Um dos mais importantes escritores brasileiros de origem indígena hoje é o Daniel Munduruku. Escreve basicamente para crianças e jovens. Ele enfatiza que prefere que digamos "indígenas", e não índios, palavra que carrega forte peso histórico, como outras que pareciam triviais até ontem como "mulato".
Como ele, há um conjunto de escritores que, nos últimos 40 anos, assumiu até no nome sua ascendência ameríndia (outra palavra que entrou em circulação com o mérito de lembrar que, para os nativos do continente, que aqui estavam milênios antes da chegada dos europeus, as fronteiras nacionais recentes — essas com uns 200 anos de vida, apenas — têm peso muito diverso, fraco para a alma, pesado demais para a vida diária). Uma doutoranda da PUC, Julie Dorrico, pesquisa justamente essa especial modalidade literária, que traz para a letra escrita algo da intensa e diversa vida espiritual ameríndia, que é sonhada e falada muito antes de haver, por exemplo, o livro.
Pensadores indígenas há duas figuras de proa, uma delas no palco do São Pedro, em Porto Alegre, nesta quinta-feira (19) à noite. A verve de Ailton Krenak pode ser conhecida em dois livros correntes: Ideias para Adiar o Fim do Mundo (Cia. das Letras), um manifesto cujo nome não poderia ser mais preciso e necessário, não apenas para os nativos da América, mas para o mundo todo. Na coleção Encontros (editora Azougue) há um volume dedicado a ele, contendo uma porção de entrevistas esclarecedoras.
Mais impressionante ainda será a leitura de A Queda do Céu — Palavras de um Xamã Yanomami (Cia. das Letras), livro escrito pelo antropólogo francês Bruce Albert, mas na primeira pessoa, vocalizando no papel a palavra de Davi Kopenawa.
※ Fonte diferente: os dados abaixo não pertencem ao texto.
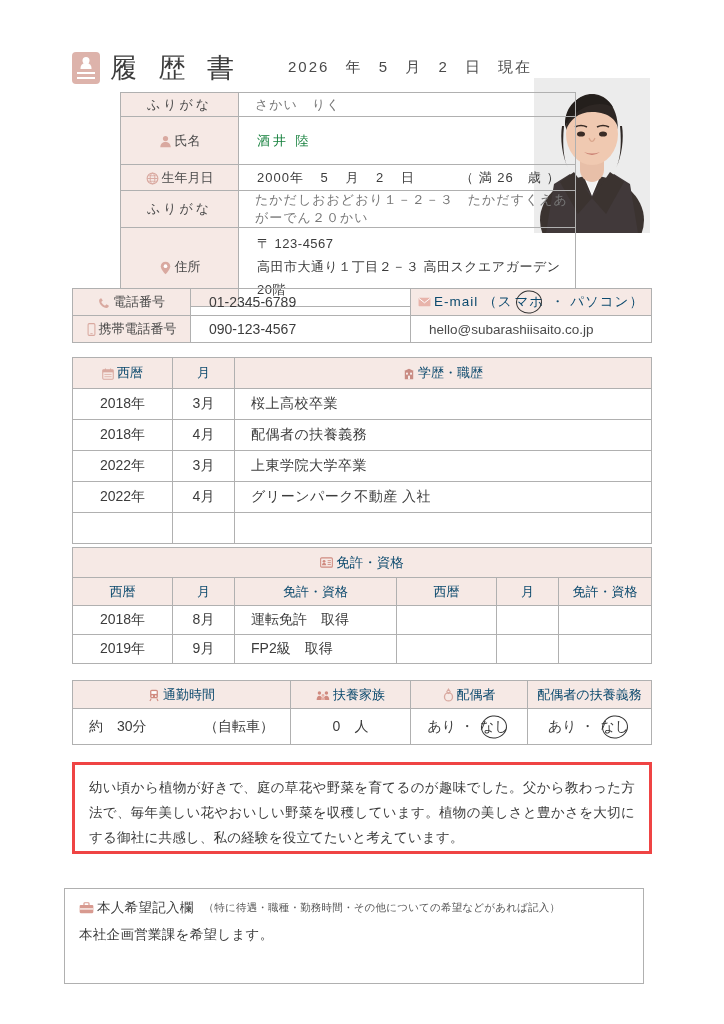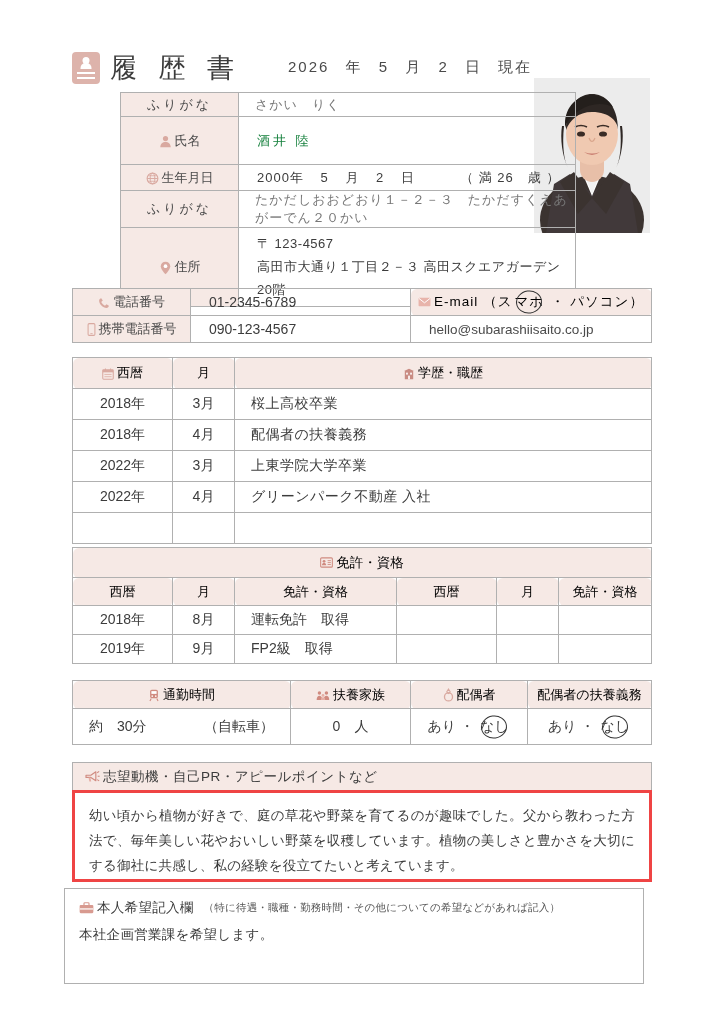--- a/index.html
+++ b/index.html
@@ -9,21 +9,21 @@
     font-family: "Liberation Sans", "DejaVu Sans", sans-serif;
     color: #3c3c3c;
     overflow: hidden;
   }
   .page { position: relative; width: 724px; height: 1024px; padding: 0; }
 
   
   .blk { border: 1px solid #b0b0b0; border-collapse: collapse; width: 100%; }
   .blk td, .blk th { border: 1px solid #b0b0b0; font-weight: normal; vertical-align: middle; }
   .lbl { background: #f6e9e5; text-align: center; color: #4a4a4a; }
-  .hdr { background: #f6e9e5; text-align: center; color: #000000; border-radius: 6px; }
+  .hdr { background: #f6e9e5; text-align: center; color: #0c4a6e; }
   .ico { color: #d9a9a0; display: inline-block; vertical-align: middle; margin-right: 3px; }
   .ico svg { display: block; }
 
   
   .top { position: absolute; left: 72px; top: 45px; width: 470px; height: 45px;
          display: flex; align-items: center; }
   .title { font-size: 27px; letter-spacing: 7px; color: #3c3c3c; margin-left: 10px; font-weight: 400; }
   .card-ico { width: 28px; height: 32px; background: #ddb3ab; border-radius: 4px;
               position: relative; flex: 0 0 auto; }
   .card-ico .head { position: absolute; left: 50%; top: 5px; transform: translateX(-50%);
@@ -411,32 +411,20 @@
       <td class="v">
         <span>あり</span>
         <span>・</span>
         <span class="circ">なし</span>
       </td>
     </tr>
   </tbody>
     </table>
 
   <div class="motiv">
-    <div class="bar">
-      <span class="ico">
-        <svg width="15" height="13" viewBox="0 0 18 15">
-            <path d="M1.2 6 L7 6 L13 1.8 L13 12.6 L7 8.6 L1.2 8.6 Z" fill="none" stroke="#d08b80" stroke-width="1.4" stroke-linejoin="round"></path>
-            <path d="M4.2 8.6 L5.2 13.4 L7.4 13.4 L6.6 8.6 Z" fill="#e6b0a6"></path>
-            <line x1="14.6" y1="3" x2="17" y2="1.4" stroke="#d08b80" stroke-width="1.3"></line>
-            <line x1="15.2" y1="7.2" x2="17.6" y2="7.2" stroke="#d08b80" stroke-width="1.3"></line>
-            <line x1="14.6" y1="11.2" x2="17" y2="12.8" stroke="#d08b80" stroke-width="1.3"></line>
-          </svg>
-      </span>
-        <span>志望動機・自己PR・アピールポイントなど</span>
-    </div>
     <div class="body">幼い頃から植物が好きで、庭の草花や野菜を育てるのが趣味でした。父から教わった方法で、毎年美しい花やおいしい野菜を収穫しています。植物の美しさと豊かさを大切にする御社に共感し、私の経験を役立てたいと考えています。</div>
   </div>
 
   <div class="req">
     <div class="hl">
       <span class="ico">
         <svg width="15" height="12" viewBox="0 0 18 14">
             <rect x="0.8" y="3.4" width="16.4" height="9.8" rx="1.3" fill="#d89a90"></rect>
             <rect x="0.8" y="7" width="16.4" height="2.2" fill="#f3ded9"></rect>
             <path d="M6 3.4 L6 1.6 C6 1 6.4 0.7 7 0.7 L11 0.7 C11.6 0.7 12 1 12 1.6 L12 3.4" fill="none" stroke="#d89a90" stroke-width="1.4"></path>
Uma empreitada literária de impressionante vigor e impactante leitura.
Para entender o tema de fora para dentro, desde nossa visada ocidental até dentro da vida indígena, é incontornável conhecer Eduardo Viveiros de Castro, antropólogo. Dele, há um volume da mesma coleção Encontros, com entrevistas que dão a ver e entender sua magnífica formulação acerca do "perspectivismo ameríndio", modo de ver e de estar no mundo que parte do pressuposto de que não são apenas os humanos que detêm ponto de vista neste mundo debaixo do céu. Seu livro mais sofisticado é Metafísicas Canibais (Ubu Editora), que procura o plano filosófico da formulação de suas ideias.
E um outro livro sensacional, agora sobre a literatura (tanto a indianista quanto a indígena) é Literatura da Floresta — Textos Amazônicos e Cultura Latino-americana, de Lúcia Sá (editora da UERJ). Manejando a etnografia e a literatura, a autora lê quatro grandes tradições ameríndias com origem amazônica (caribe, tukano/maku, tupi-guarani e arauaque) a partir do paradigma da literatura comparada, cotejando as tradições orais originais e as realizações letradas concebidas sobre elas.
E nunca esquecer um antropólogo gaúcho, Jorge Pozzobon, falecido precocemente, um saudoso amigo, vale muito conhecer Vocês, Brancos, Não Têm Alma (Azougue), uma joia literária e antropológica, com relatos pessoais compondo um romance de formação heterodoxo e trágico.